5 valuable lessons for startups from Indian Cricket Team


By Major Sunil Shetty (SM) Retd

This week cricketing history was scripted by the visiting Indian team when they won the first test series down under on the Australian soil after 71 years – since then a lot has been written and said about it.

For me, since school days, watching cricket highlights, following expert commentary and reading articles after each victory of Team India has been a ritual.

Those days, it was more about being part of the win. However today, apart from basking in the glory of Indian cricket, I am also seeking lessons for budding entrepreneurs and startup from such a competitive sport.

During my talks and mentoring session, I have extensively used the game of cricket as an analogy, to simplify and explain the opportunities and challenges associated with startups, for the benefit of millennial entrepreneurs.

Thus, immediately after the victory lap by Team India at the SCG, I set out to look for takeaways that I could share with startup ecosystem. Below are the five crucial lessons from Team India.

 Five valuable lessons for startups from Team India:

1. A personal journey -undertaken in a group:

Entrepreneurship is a personal journey made by a group of like-minded people – who believe they can pull it off against all the odds.

The skipper of Team India, Virat Kohli summed it up well, “We have done what we set out to do, not to show to anyone else but to prove to ourselves that yes, we could do it and we have done it.”

Wantrepreneurs should not undertake the entrepreneurial journey for tags like “Unicorn”, “having arrived”, “millions of dollar valuation” etc., instead thrive to shape their beliefs into reality.

When that happens, you will get to keep your own   “Border-Gavaskar Trophy.”

2. Seize the opportunity:  

There is no shortage of startup ideas- there is “a dime a dozen”, as the American saying goes.

What matters is; who is ready to step out of her/his comfort zone to seize the opportunity.

According to Australia captain, Tim Paine the Test Series could have “turned out a lot different had the hosts taken their opportunities and won the first Test in Adelaide.”

As an entrepreneur, your success will depend on how you plan and seize an opportunity, especially while navigating your business during rough patches.

3. Preparing ahead & experimenting: 

It is critical that startups, like in sports, understand the importance of developing and testing their idea, team and resources very early on, in their journey.

Attributing the series win to preparation and experimentation, Ravi Shastri, Head coach of Indian team said, “This tour didn’t start in Australia. The tour started 12 months ago in South Africa, where we said that there’s a certain brand of cricket that we are going to play, we will experiment with combinations, find out what suits the team the best and take it forward from there. “

The final shape your startup takes shall not be dependent on the original idea you started with.

Because startups will pivot to suit the emerging needs, challenges and opportunities – as those who don’t – shall perish.

4. Recognizing contribution for its value, not size:

As a startup leader(s), one should learn to appreciate each contribution, be it big or small,  made by staff, founding members, staff, intern and vendors.

Evaluate a contribution for its timing, application and impact on the startup and not necessarily, its size.

Articulating the importance of recognising contribution for its value Indian Captain Virat said,  “If you ask me to single out a contribution, for me Hanuma Vihari playing 70 balls with the new ball in MCG is as big as anyone getting a hundred or anyone scoring 70-80. That’s how we recognise contribution, and we don’t look at contribution as something that goes up on the honours’ board.”

Startup journey is a long haul mission.

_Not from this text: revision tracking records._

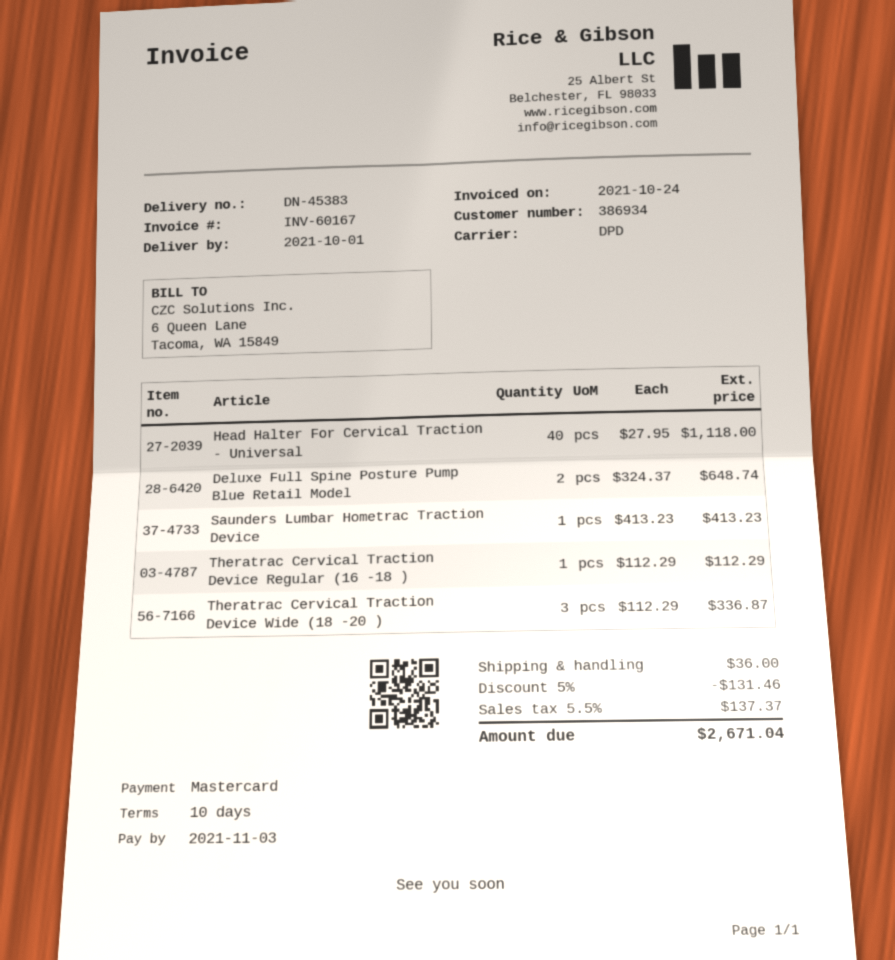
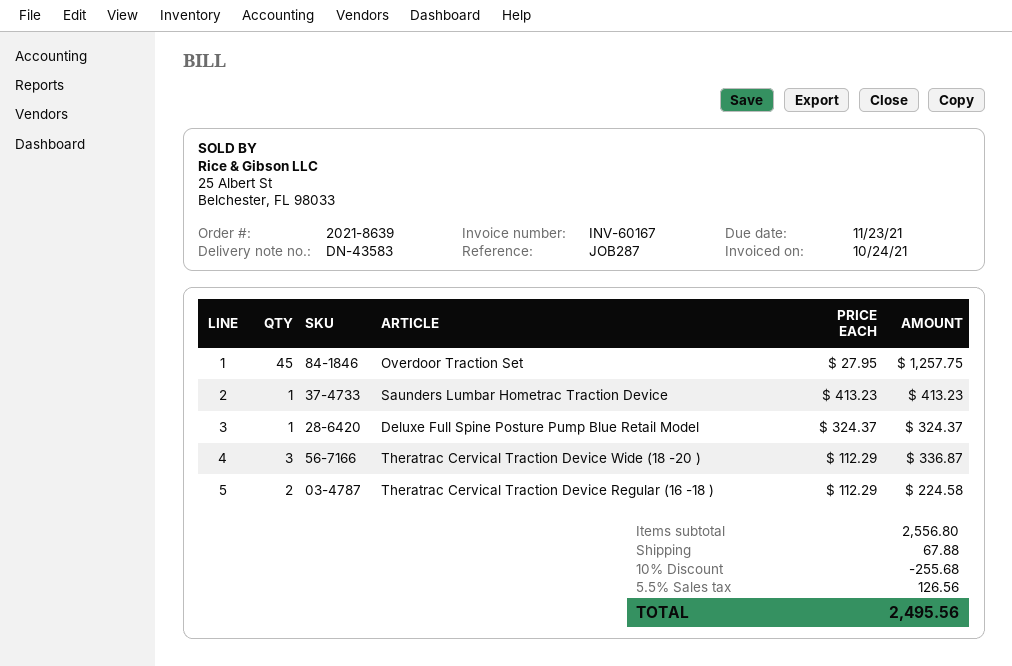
delivery note number: DN-45383 -> DN-43583
due date: 2021-11-03 -> 2021-11-23
Head Halter For Cervical Traction - Universal: 40 x 27.95 = 1118.00 -> none
Deluxe Full Spine Posture Pump Blue Retail Model: 2 x 324.37 = 648.74 -> 1 x 324.37 = 324.37
Theratrac Cervical Traction Device Regular (16 -18 ): 1 x 112.29 = 112.29 -> 2 x 112.29 = 224.58
Overdoor Traction Set: none -> 45 x 27.95 = 1257.75
discount: 5% = 131.46 -> 10% = 255.68
shipping: 36.00 -> 67.88
tax: 5.5% = 137.37 -> 5.5% = 126.56
total: 2671.04 -> 2495.56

Each contribution made by team members, irrespective of its size and source, will have an impact on the final shape of the startup.

5. Rectify mistakes as a team: 

Mistakes are bound to happen despite best of intentions and well thought of plans. For startups, it is essential that mistakes are discussed and rectified as a team and with a time frame.

According to Kohli, after the twin defeats in South Africa and England, the Indian team worked on “rectifying the mistakes.” The mantra followed by Team India was, to do things that had “good intent and doing things for the right reasons.”

Budding entrepreneurs, especially from the subcontinent and Australasia, can draw many parallels between cricket and startups.

Because, at the start of each new game, be it a Test match, One-day international or T-20, it is mostly unpredictable. Thus, teams have to play with a lot of passion and out of their comfort

zone to emerge victoriously.

To summarize, one should take each new game in life as a startup!

(The author is founder and CEO of AskMentor.com. Views are personal).